Mai 1986, la Loire est montée très haut. Route et champs sont totalement submergés en bord de Loire. Parti en canoë, je m’arrête pour observer deux oiseaux que je ne connaissais pas à l’époque. Deux sternes (appelées aussi hirondelles de mer) revenant d’Afrique pour nicher sur la Loire. Survolant l’eau avec élégance, elles se laissent tomber comme des pierres puis remontent, me laissant apercevoir parfois le reflet argenté d’un minuscule poisson vite avalé. Rapidement un des oiseaux se perche sur un piquet. Le deuxième après une plongée vient se poser sur le barbelé à son côté et lui tend un petit poisson au bout de son bec. Le premier tourne la tête et semble refuser l’offrande. Cette manœuvre se déroule une deuxième fois et c’est seulement au bout de la troisième tentative que la première sterne prend le poisson et l’avale. Les deux oiseaux s’envolent et repartent ensemble…
Je venais d’assister à l’union de deux sternes. La femelle ayant accepté le poisson offert par le mâle, le couple était formé et allait tenter d’assurer sa descendance.
Hors, voici, déchiffré sur un papier jauni trouvé dans un grenier, un dicton en langue Gallo, probablement né d’une observation identique :
« Si l’élu(e) de ton cœur te refuse ces fleurs,
Offre-lui sur le champ un p’tit bout de flétan ».
(Une autre traduction propose:
« Balance lui dans les dents, un morceau de hareng »).
Offre-lui sur le champ un p’tit bout de flétan ».
(Une autre traduction propose:
« Balance lui dans les dents, un morceau de hareng »).
Juillet 2014. La Varenne. Sur le plateau.
Le soir commence à tomber. Je marche silencieusement le long d’une haie. J’essaie de repérer une chouette qui vit tout près dans un arbre, quand ses cris d’alarmes retentissent.

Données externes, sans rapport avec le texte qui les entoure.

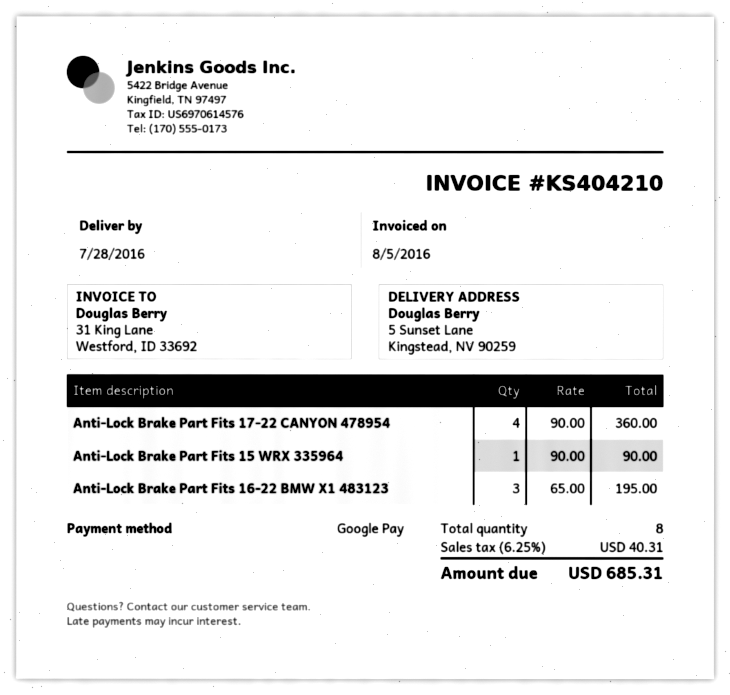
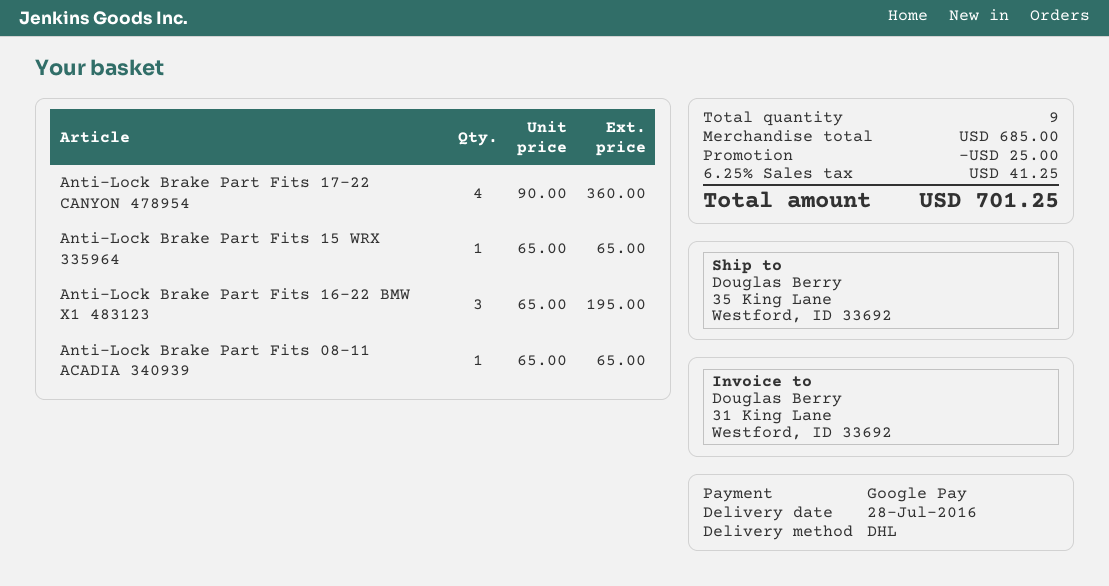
ship to: 5 Sunset Lane, Kingstead, NV 90259 -> 35 King Lane, Westford, ID 33692
Anti-Lock Brake Part Fits 15 WRX 335964: 1 x 90.00 = 90.00 -> 1 x 65.00 = 65.00
Anti-Lock Brake Part Fits 08-11 ACADIA 340939: none -> 1 x 65.00 = 65.00
total quantity: 8 -> 9
discount: none -> 25.00
tax: 6.25% = 40.31 -> 6.25% = 41.25
total: 685.31 -> 701.25

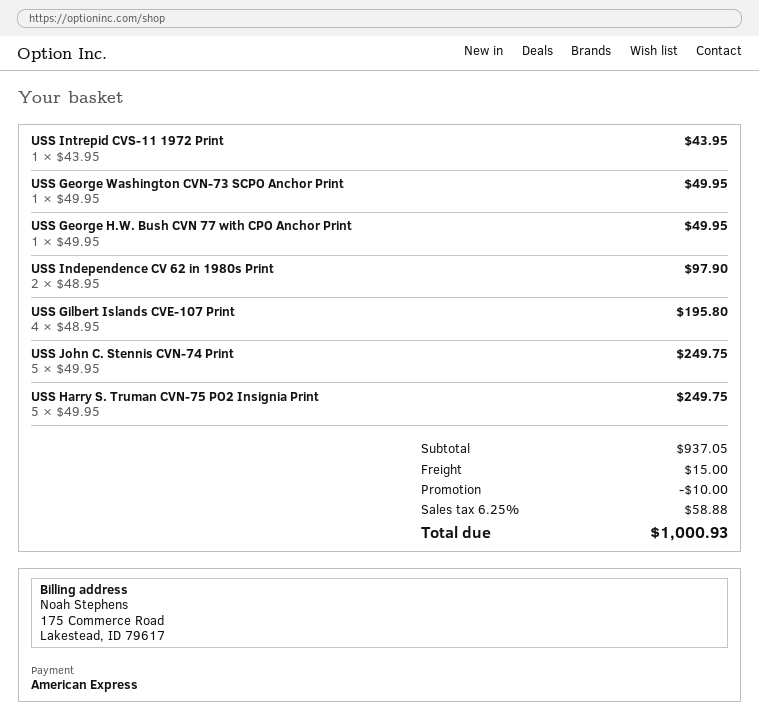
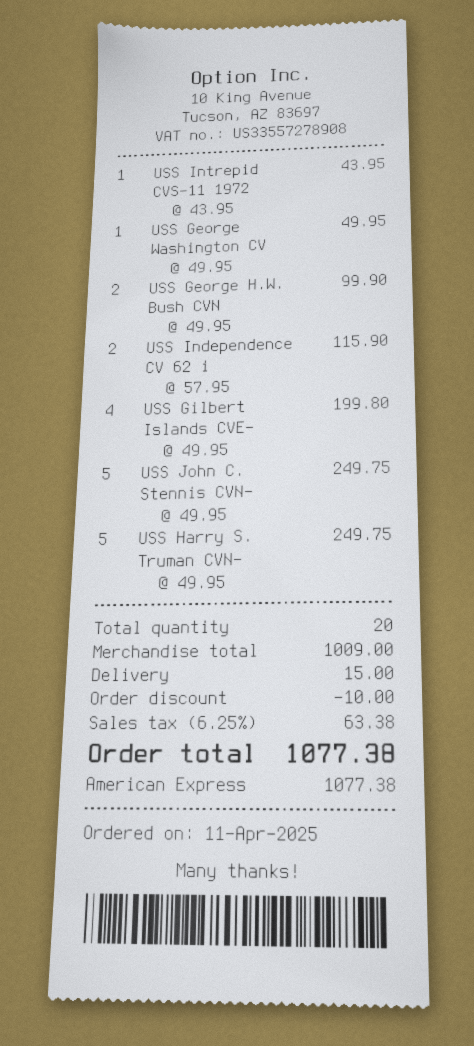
USS George H.W. Bush CVN 77 with CPO Anchor Print: 1 x 49.95 = 49.95 -> 2 x 49.95 = 99.90
USS Independence CV 62 in 1980s Print: 2 x 48.95 = 97.90 -> 2 x 57.95 = 115.90
USS Gilbert Islands CVE-107 Print: 4 x 48.95 = 195.80 -> 4 x 49.95 = 199.80
subtotal: 937.05 -> 1009.00
tax: 6.25% = 58.88 -> 6.25% = 63.38
total: 1000.93 -> 1077.38

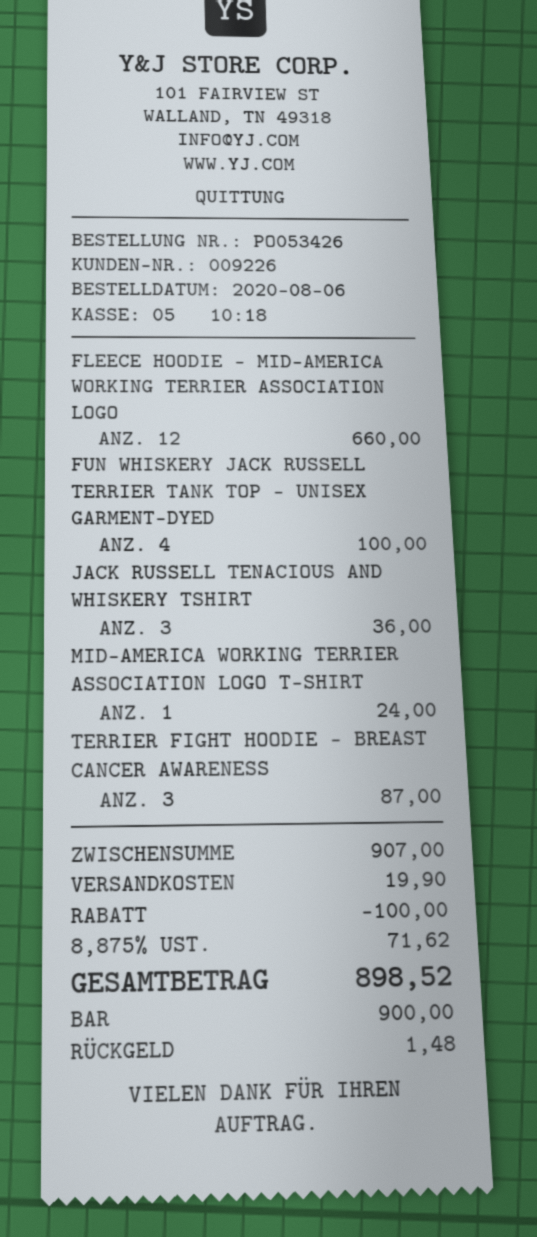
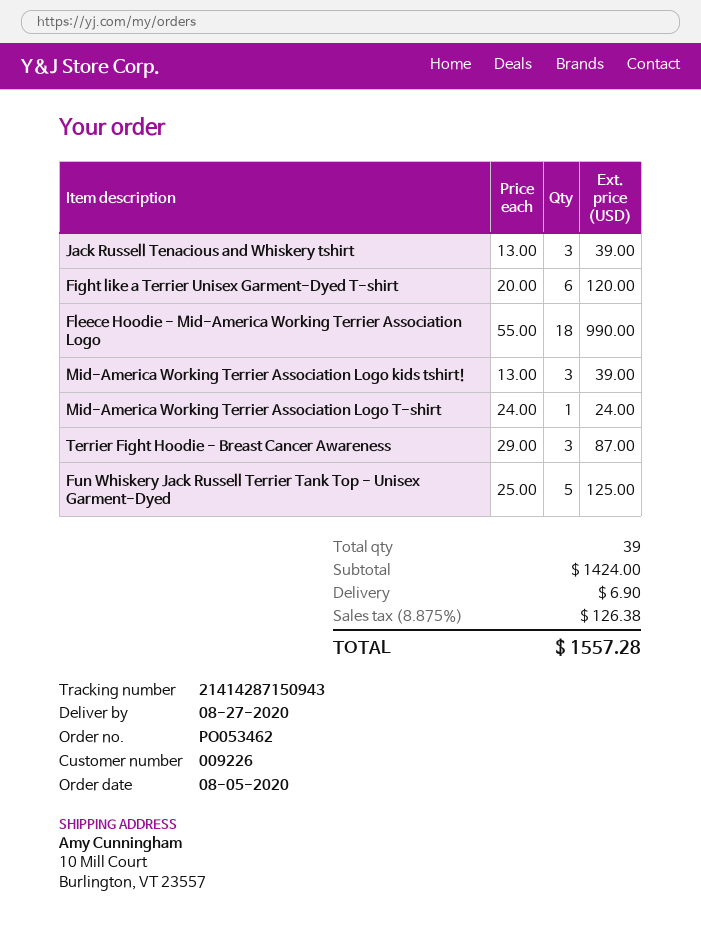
order number: PO053426 -> PO053462
order date: 2020-08-06 -> 2020-08-05
FLEECE HOODIE - MID-AMERICA WORKING TERRIER ASSOCIATION LOGO: 12 for 660.00 -> 18 for 990.00
FUN WHISKERY JACK RUSSELL TERRIER TANK TOP - UNISEX GARMENT-DYED: 4 for 100.00 -> 5 for 125.00
JACK RUSSELL TENACIOUS AND WHISKERY TSHIRT: 3 for 36.00 -> 3 for 39.00
Fight like a Terrier Unisex Garment-Dyed T-shirt: none -> 6 for 120.00
Mid-America Working Terrier Association Logo kids tshirt!: none -> 3 for 39.00
subtotal: 907.00 -> 1424.00
discount: 100.00 -> none
shipping: 19.90 -> 6.90
tax: 8.875% = 71.62 -> 8.875% = 126.38
total: 898.52 -> 1557.28

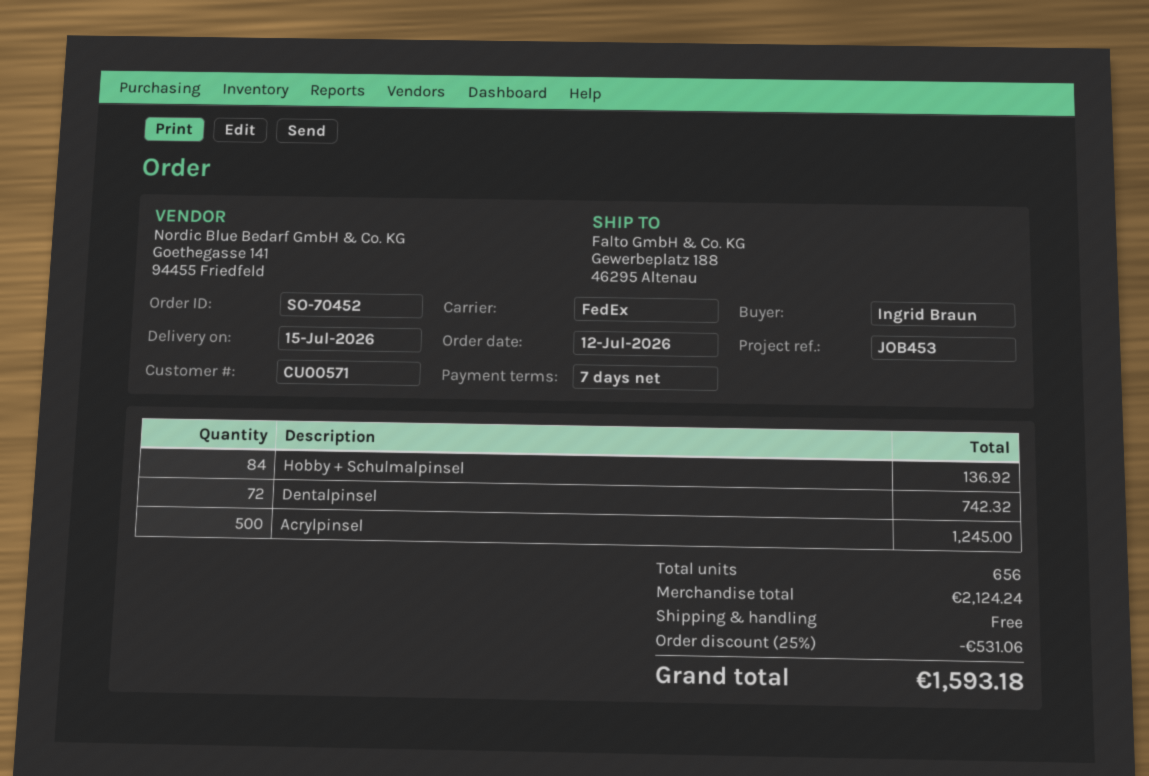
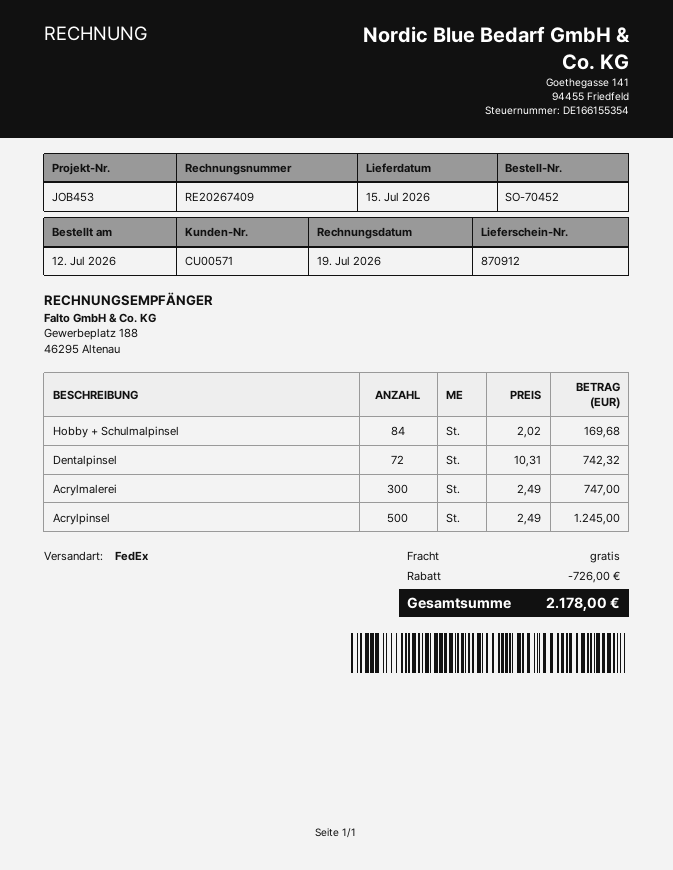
Hobby + Schulmalpinsel: 84 for 136.92 -> 84 for 169.68
Acrylmalerei: none -> 300 for 747.00
discount: 531.06 -> 726.00
total: 1593.18 -> 2178.00

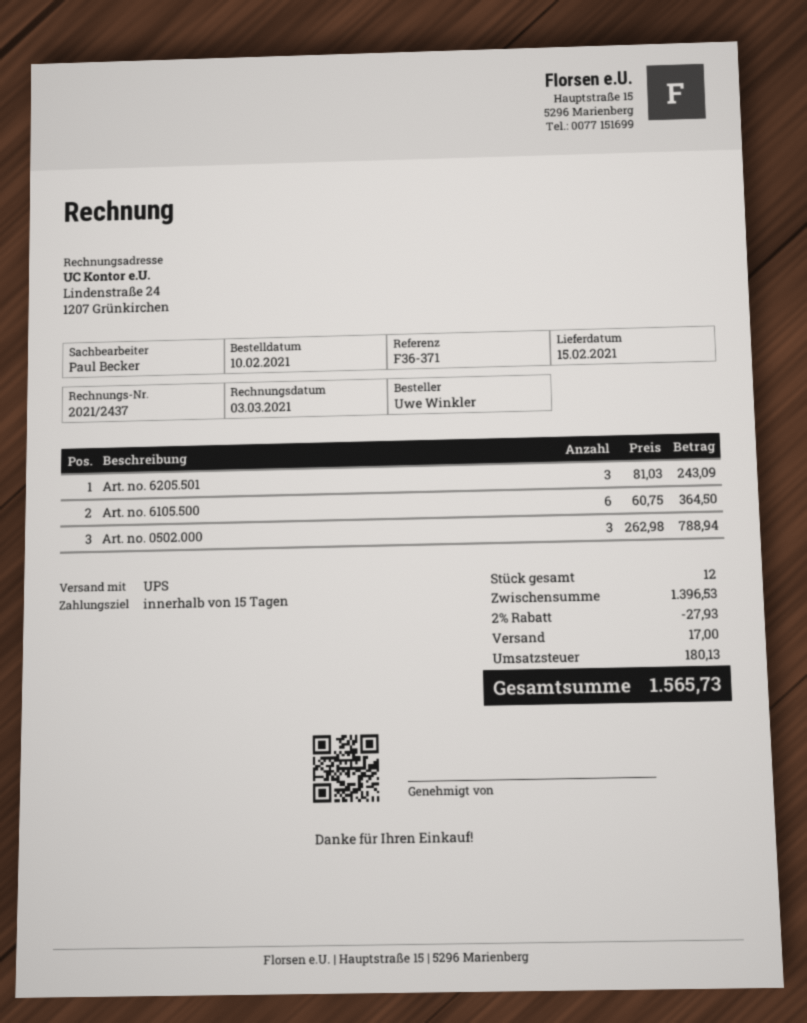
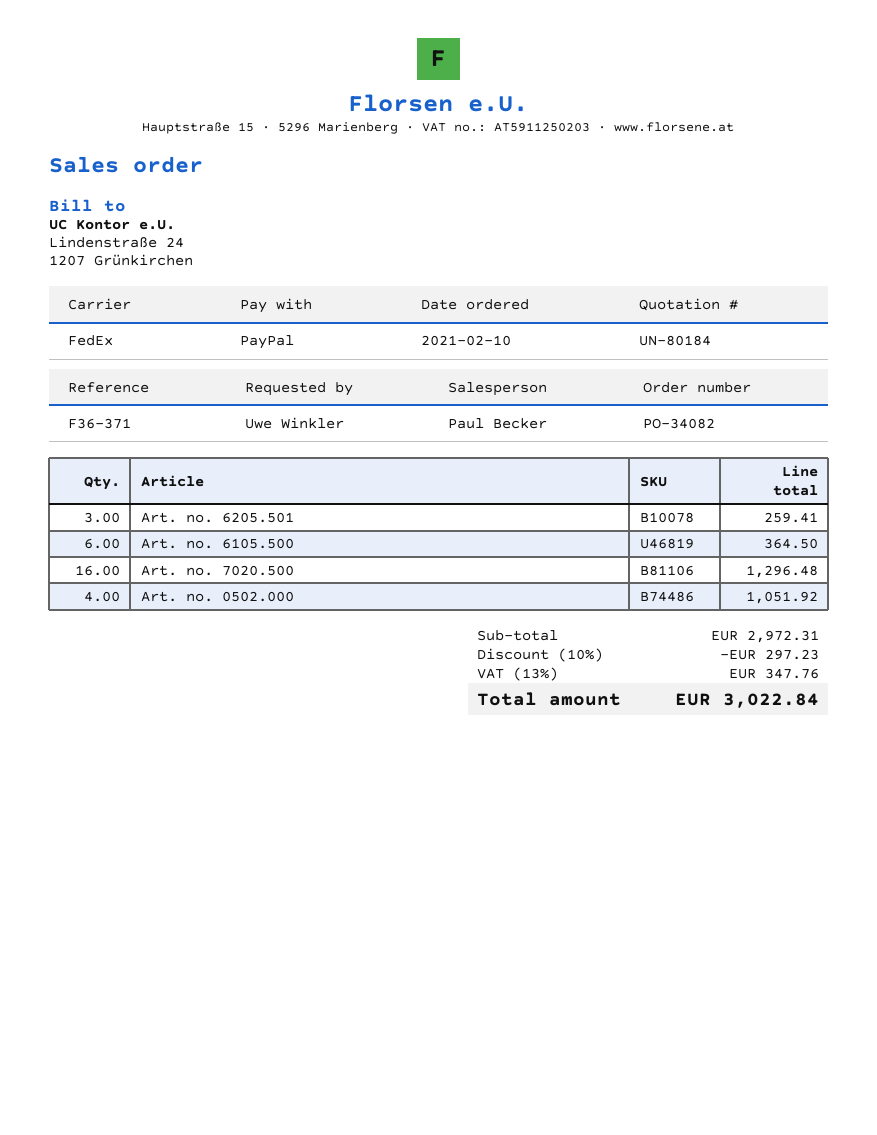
shipping method: UPS -> FedEx
Art. no. 6205.501: 3 for 243.09 -> 3 for 259.41
Art. no. 0502.000: 3 for 788.94 -> 4 for 1051.92
Art. no. 7020.500: none -> 16 for 1296.48
subtotal: 1396.53 -> 2972.31
discount: 2% = 27.93 -> 10% = 297.23
shipping: 17.00 -> none
tax: 180.13 -> 347.76
total: 1565.73 -> 3022.84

Elle est perchée sur une branche basse. Je suis trop loin pour l’avoir effrayée. Je sais donc qu’à proximité se trouve un danger pour elle. Fouine, chat, épervier ? A 20 mètres de moi, je distingue deux silhouettes courant dans les herbes hautes. Elles se rapprochent. 10 mètres. Ce sont des petits renards. Je reste sans bouger. Soudain un des deux renardeaux me voit et s’immobilise quelques secondes. Il tient dans la gueule un petit rongeur (mulot, campagnol ?) et se fait poursuivre par l’autre petit qui veut probablement lui chiper sa proie. Affolé il reprend sa course et passe à 5 mètres de moi. Le deuxième plus prudent fait un détour… et repart à la poursuite du premier.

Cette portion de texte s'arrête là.